Mais après tout, si le Jeune Maître Huang ne l'avait pas fait, alors Yan Zheyun n'aurait pas eu le mouchoir du tout. Il se souvenait encore de leur première rencontre à la Tour Meiyue. Le Jeune Maître Huang avait failli lui offrir un mouchoir pour son saignement de nez inopportun mais s'était ravisé et avait demandé à son serviteur de le faire à sa place...
Jeune Maître Huang.
Yan Zheyun pinça l'arête de son nez et soupira. Depuis ce fatidique trajet en calèche, il s'était surpris à laisser ses pensées dériver vers cet homme à plus d'une occasion. C'était un mauvais signe car Yan Zheyun savait qu'il ne pouvait se permettre d'être distrait alors qu'il était encore dans une position précaire. Mais il semblait incapable de contrôler son esprit.
C'était ridicule. Il s'attendrissait sur un mouchoir comme une adolescente. Non, c'était pire. Il se comportait comme une adolescente d'antan. Parce que les adolescentes modernes comme sa petite sœur ne s'accrochaient pas à des mouchoirs sales, de toutes les choses, pour se souvenir.
Il envisagea de le jeter mais finit par le mettre dans le baquet de bois quand même, pour un autre tour de nettoyage. Cette fois, il n'utilisa pas d'eau. Il était allé demander conseil à la Matrone Wang pour savoir comment retirer les taches des vêtements. Et le regard long et curieux qu'elle lui avait jeté avait été pénible mais finalement utile. Elle lui avait tendu une fiole de cendre végétale et de coquillages écrasés, lui disant d'essayer cela à la place.
Yan Zheyun était sceptique mais il n'avait pas de meilleure idée. Mais ce n'était probablement pas du charabia, non ? Si la Matrone Wang le recommandait, alors il devait y avoir une sorte de réaction chimique responsable de son effet, Yan Zheyun était juste trop éloigné des cours de sciences du secondaire pour pouvoir le comprendre.
Il était sur le point de verser la poudre lorsque qu'il entendit un tumulte à l'extérieur, dans la cour des écuries. Cela ressemblait à une femme, sa voix devenant de plus en plus forte et agitée au fur et à mesure qu'elle criait.
Yan Zheyun pinça les lèvres en une ligne mince. Il était rare que les femmes de la maison sortent du bâtiment principal, et lorsqu'elles le faisaient, ce n'était certainement pas pour visiter de malodorants chevaux. Il se dirigea vers la fenêtre, prenant soin de rester silencieux en l'ouvrant légèrement pour jeter un coup d'œil à travers une fente.
Un groupe de servantes entourait Xiao Ma, qui était agenouillé sur la terre devant une jeune dame élégamment vêtue. Yan Zheyun ne l'avait jamais vue auparavant, donc il supposa qu'il s'agissait de la fille du Général Guo, la nouvelle venue dans la maison. Une servante la soutenait par le bras mais il ne semblait pas que cette nouvelle jeune madame nécessitait son aide. Elle regardait Xiao Ma d'un air impérieux, caressant le museau de la magnifique jument à côté d'elle.
Même à cette distance, Yan Zheyun pouvait voir la marque rouge vif sur le visage de Xiao Ma, en forme d'empreinte de main. Il envisagea de laisser Xiao Ma gérer seul la situation, non tant par désir de vengeance que par instinct de préservation. Mais après avoir deviné l'identité de la fille, Yan Zheyun avait le sentiment qu'elle ne lâcherait pas l'affaire tant qu'il ne se montrerait pas.

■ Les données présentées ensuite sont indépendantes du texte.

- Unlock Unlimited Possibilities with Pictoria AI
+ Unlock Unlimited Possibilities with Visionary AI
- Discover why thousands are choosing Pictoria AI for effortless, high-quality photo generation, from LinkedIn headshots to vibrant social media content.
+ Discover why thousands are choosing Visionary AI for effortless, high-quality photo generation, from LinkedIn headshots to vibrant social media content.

...comment se faisait-il que l'auréole du protagoniste que les autres personnages principaux avaient était toujours avantageuse, alors que celle que Yan Zheyun avait héritée de ce corps d'hôte était si… problématique ? Le seul halo qu'il semblait avoir était inutile en ce qu'il ne pouvait qu'attirer les importuns et la jalousie.
[Yan Yun ah, tu as rendu la vie difficile à Grand Frère…]

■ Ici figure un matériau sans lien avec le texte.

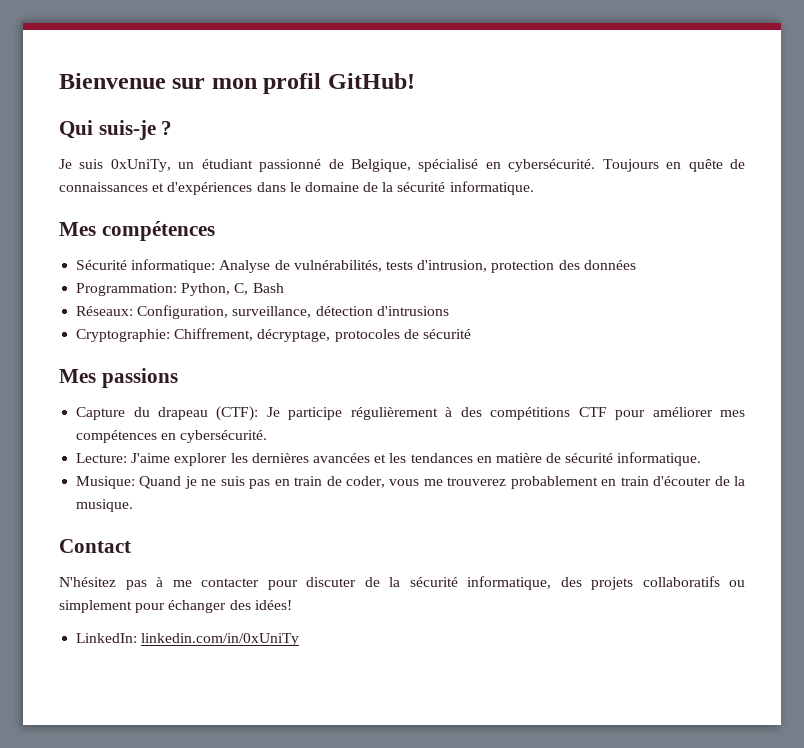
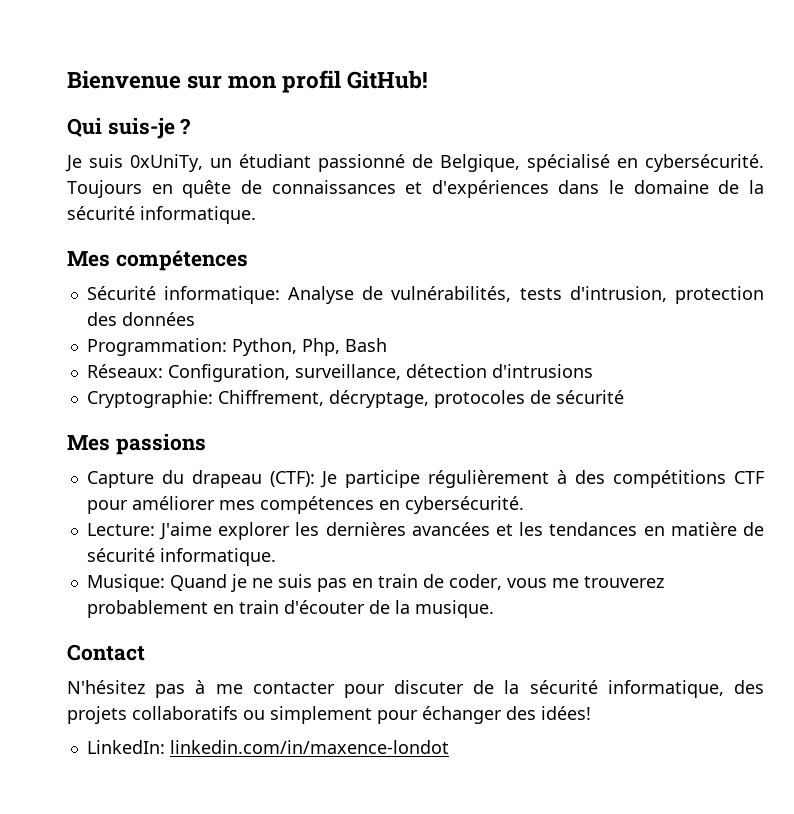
- Programmation: Python, C, Bash
+ Programmation: Python, Php, Bash
- LinkedIn: linkedin.com/in/0xUniTy
+ LinkedIn: linkedin.com/in/maxence-londot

Les cris dans la cour étaient maintenant encore plus furieux. Yan Zheyun sortit de la cabane.
« Ce serviteur présente ses respects à la Jeune Madame », murmura-t-il. « Puis-je savoir quel est le problème ? »
La tête de Xiao Ma se leva incrédule, mais Yan Zheyun ne parvint à saisir qu'un aperçu de son visage avant qu'une autre gifle cinglante de la servante ne le force à rester immobile et à baisser son regard.
Yan Zheyun s'approcha de Xiao Ma avant de se placer à son côté. Il garda la tête baissée mais ne se mit pas à genoux.
« Vous êtes l'autre garçon d'écurie ? » demanda la Jeune Madame Guo. Sa voix était froide et elle manipulait le fouet dans ses mains de manière contemplative.
« En réponse à la Jeune Madame, en effet, ce serviteur l'est. »
« Yan Yun ? » demanda-t-elle à nouveau.
« Oui, Jeune Madame. »
Il n'y avait rien à reprocher aux manières de Yan Zheyun mais il savait qu'elle trouverait tout de même quelque chose à redire. Comme prévu, la Jeune Madame Guo laissa échapper un rire méprisant.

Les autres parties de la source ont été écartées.